About cosine similarity, how to choose the loss function and the network(I have two plans)

Sorry I have no clue, I don’t know where to find a solution. I’m using two networks to construct two embeddings,I have binary target to indicate whether embeddingA and embeddingB “match” or not(1 or -1). The dataset like this:

embA0 embB0 1.0
embA1 embB1 -1.0
embA2 embB2 1.0

I hope to use cosine similarity to get classification results. But I feel confused when choosing the loss function, the two networks that generate embeddings are trained separately, now I can think of two options as follows:

Plan 1:

Construct the 3rd network, use embeddingA and embeddingB as the input of nn.cosinesimilarity() to calculate the final result (should be probability in [-1,1] ), and then select a two-category loss function.

(Sorry, I dont know which loss function to choose.)

class cos_Similarity(nn.Module):
    def __init__(self):

    def forward(self,a,b):
        return cos(output_a,output_b)


Plan 2: The two Embeddings as the output, then use nn.CosineEmbeddingLoss() as loss function, when I calculate the accuracy, I use nn.Cosinesimilarity() to output the result(probability in [-1,1]).


loss_function = torch.nn.CosineEmbeddingLoss()


I really need help. How do I make a choice? Why? Or I can only make a choice for me through experimental results. Thank you very much!

Well u should make a choice through ur experimental results but then in my opinion ur plan 1 seems more ligit then plan 2

Thank you very much! I am running. Can you tell more difference or theory? :blush:

U can read up the theory of the cosine similarly and the cross entropy on pytorch.org
The reason y I chose plan 1 over 2 is this computation time and memory allocation u see plan 2 theoretically is supposed to give better accuracy as it is using the Cos embedding loss used for comparing if 2 values are equal but in practice they both will give u similar results

The reason for that is in the weight and bias initialization and some other factors

I have probably understood some, thank you for your reply. I am running Plan1 but the model does not seem to converge. It may be that I have chosen the wrong loss function.

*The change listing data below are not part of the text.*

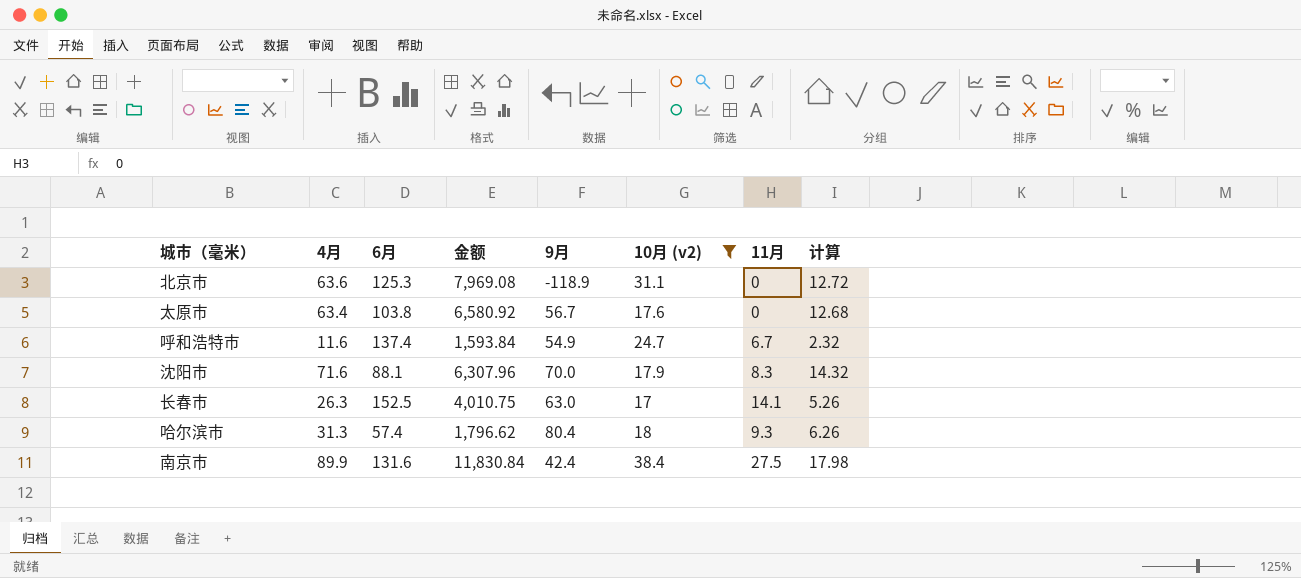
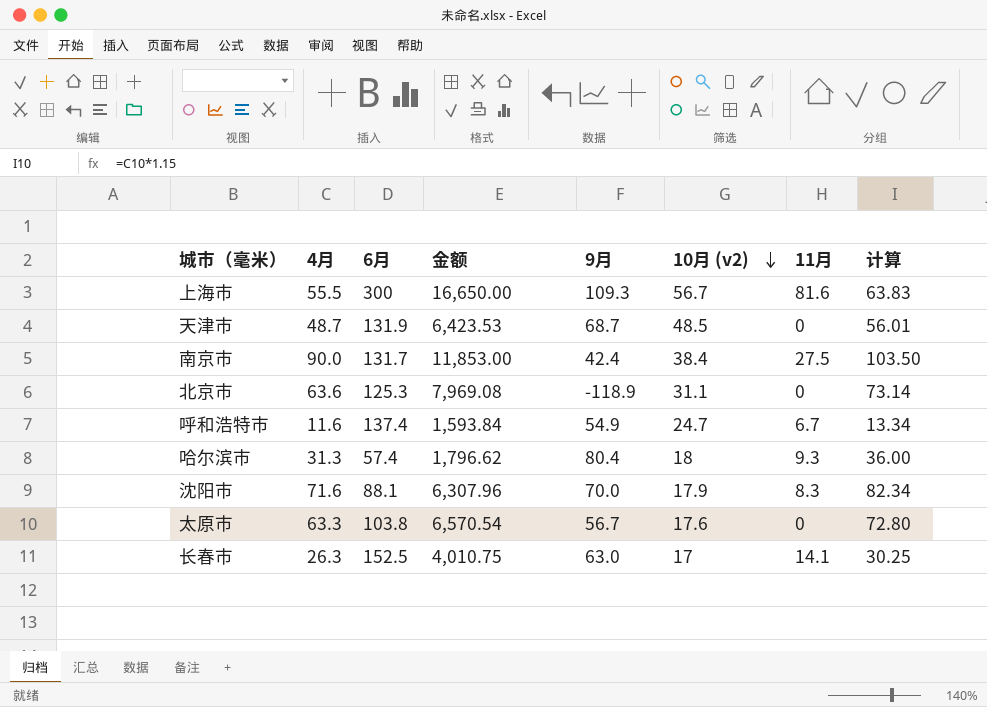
filter: 10月 (v2) <= 38.4 -> none
row order: none -> 10月 (v2) descending
column 计算 | formula: [4月] * 0.2 -> [4月] * 1.15
南京市 | 4月: 89.9 -> 90.0
南京市 | 6月: 131.6 -> 131.7
南京市 | 金额: 11,830.84 -> 11,853.00
太原市 | 4月: 63.4 -> 63.3
太原市 | 金额: 6,580.92 -> 6,570.54

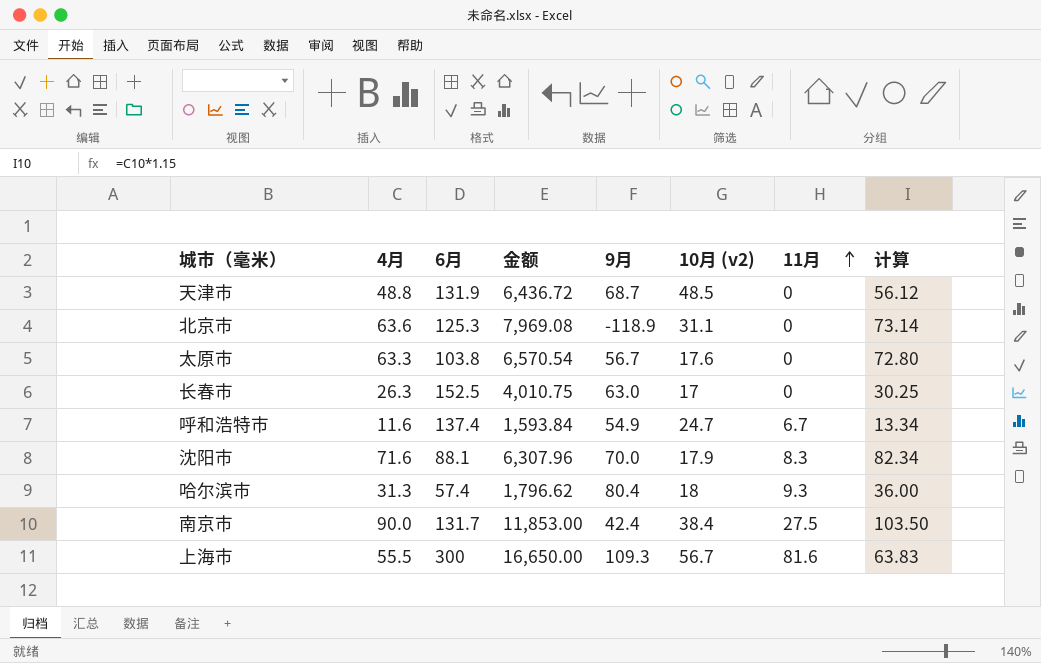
row order: 10月 (v2) descending -> 11月 ascending
天津市 | 4月: 48.7 -> 48.8
天津市 | 金额: 6,423.53 -> 6,436.72
天津市 | 计算: 56.01 -> 56.12
长春市 | 11月: 14.1 -> 0

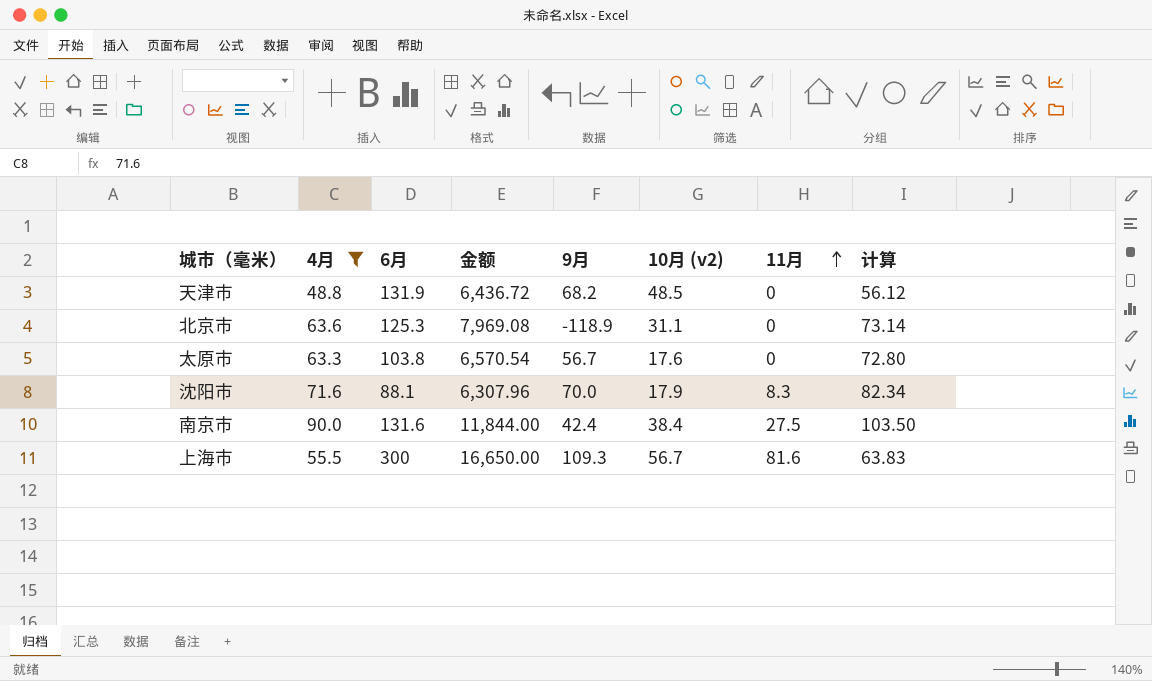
filter: none -> 4月 >= 48.8
天津市 | 9月: 68.7 -> 68.2
南京市 | 6月: 131.7 -> 131.6
南京市 | 金额: 11,853.00 -> 11,844.00

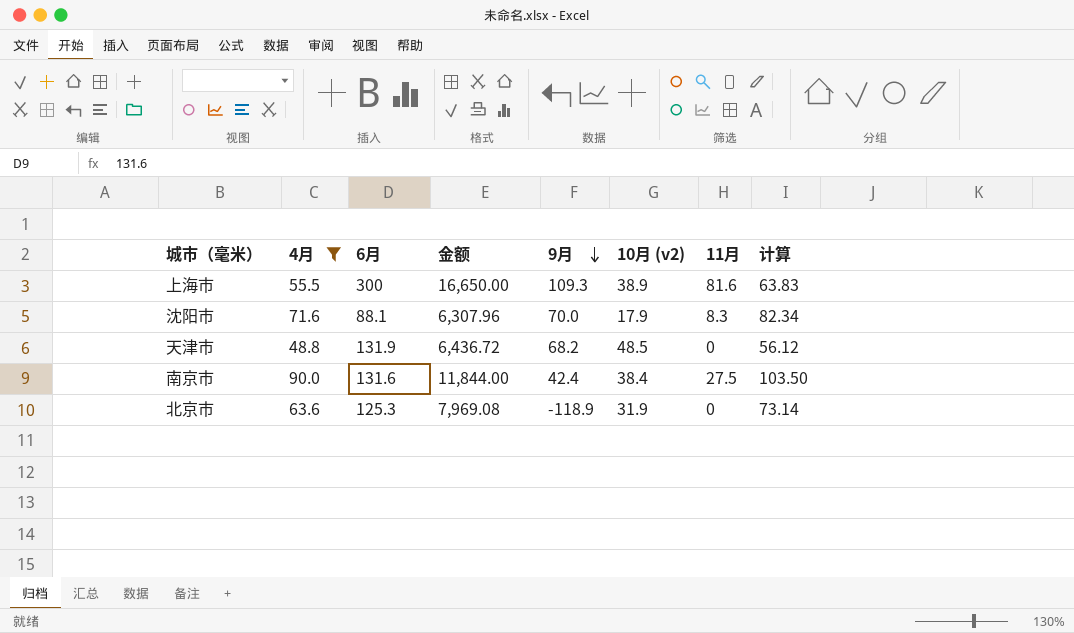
row order: 11月 ascending -> 9月 descending
row 太原市: 63.3 | 103.8 | 6,570.54 | 56.7 | 17.6 | 0 | 72.80 -> none
上海市 | 10月 (v2): 56.7 -> 38.9
北京市 | 10月 (v2): 31.1 -> 31.9

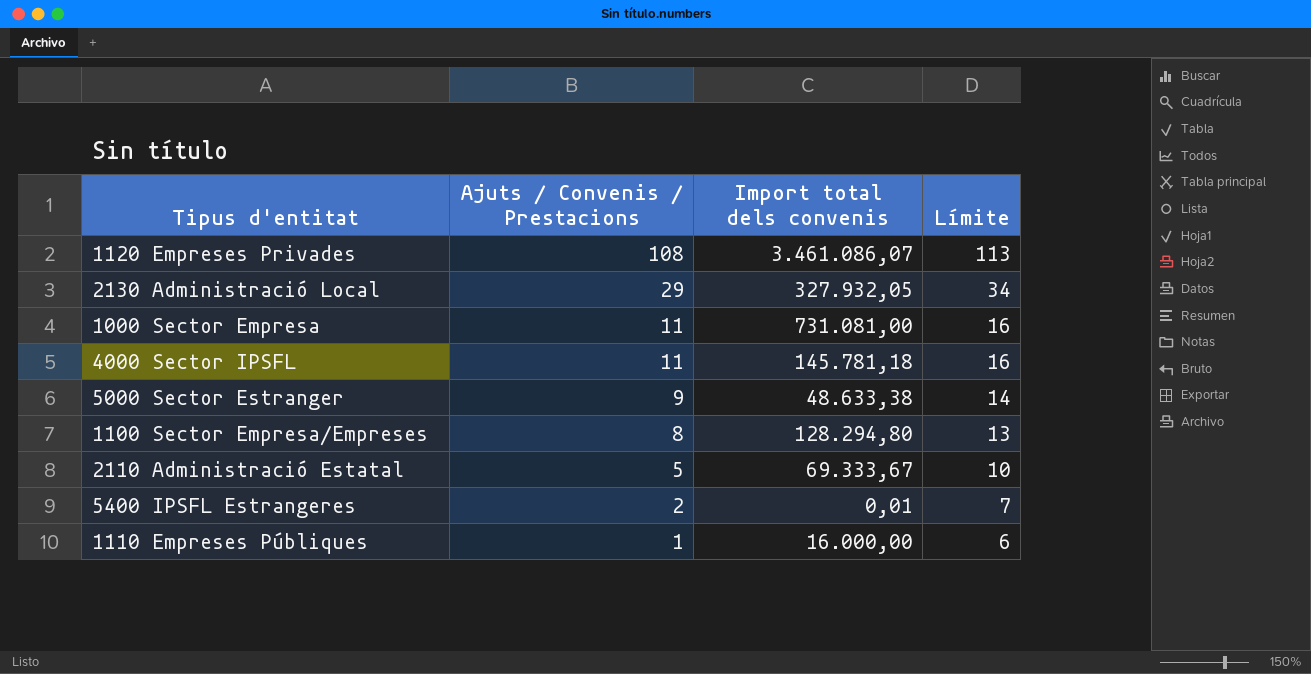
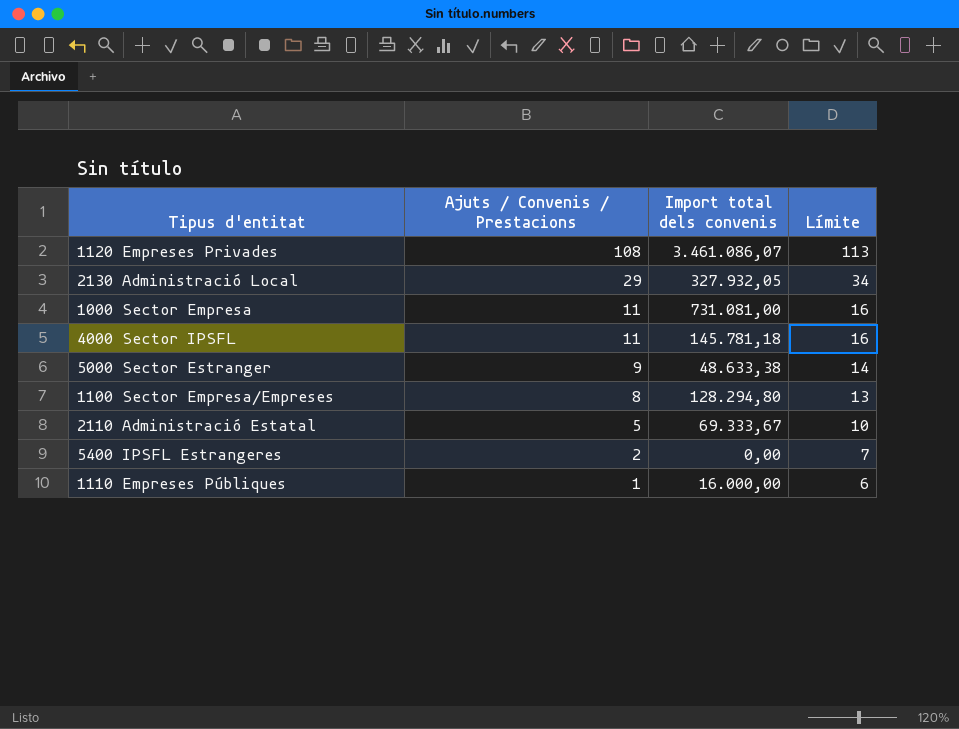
5400 IPSFL Estrangeres | Import total dels convenis: 0,01 -> 0,00

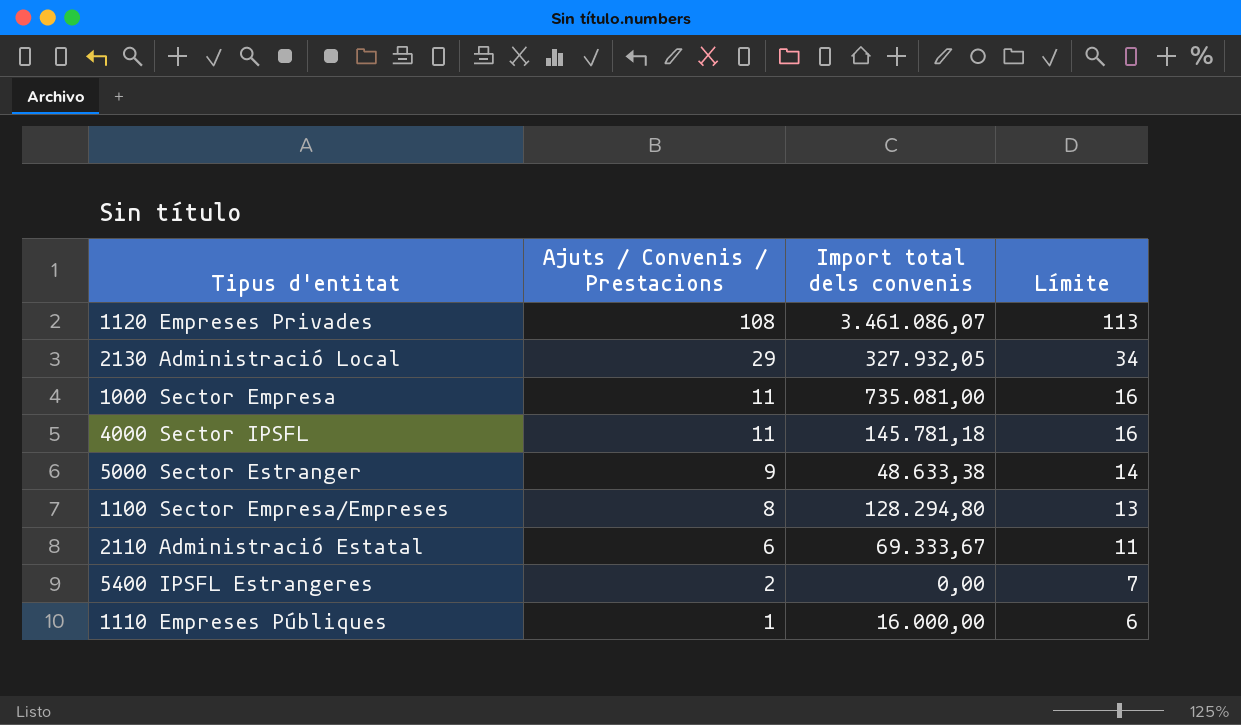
1000 Sector Empresa | Import total dels convenis: 731.081,00 -> 735.081,00
2110 Administració Estatal | Ajuts / Convenis / Prestacions: 5 -> 6
2110 Administració Estatal | Límite: 10 -> 11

I will continue to try… :cry:

No problem like I said theoretically plan 2 supposed to give better results but in practices it’s not really the case u can try other loss func

Sorry to disturb you, but I still have a very weird question. When my negative sample target is 0, the loss can drop normally, but when the target is -1, it stays at 0.75, which is almost unchanged… It bothers me…

No problem I don’t feel disturbed in anyway as I’m always happy to be of help.
Are u by any chance using a ReLU activation?

ReLU activation tends to scale weight values to be constrained within range of zero(0) to positive infinity, so when u use a ReLU it’s scales negative values(values below zero) to zero and if these scaled weights are used to compute an output these outputs which r scaled to range(0, infinity) will be compared with the target, but these targets have negative values so it’s like comparing 0 to -1 forever and ever.

Hope u understand this although this is if u r using ReLU activation. If it’s not the case it could also be from other activations like softmax, and sigmoid which outputs range of 0, 1 hence giving no room for negative values.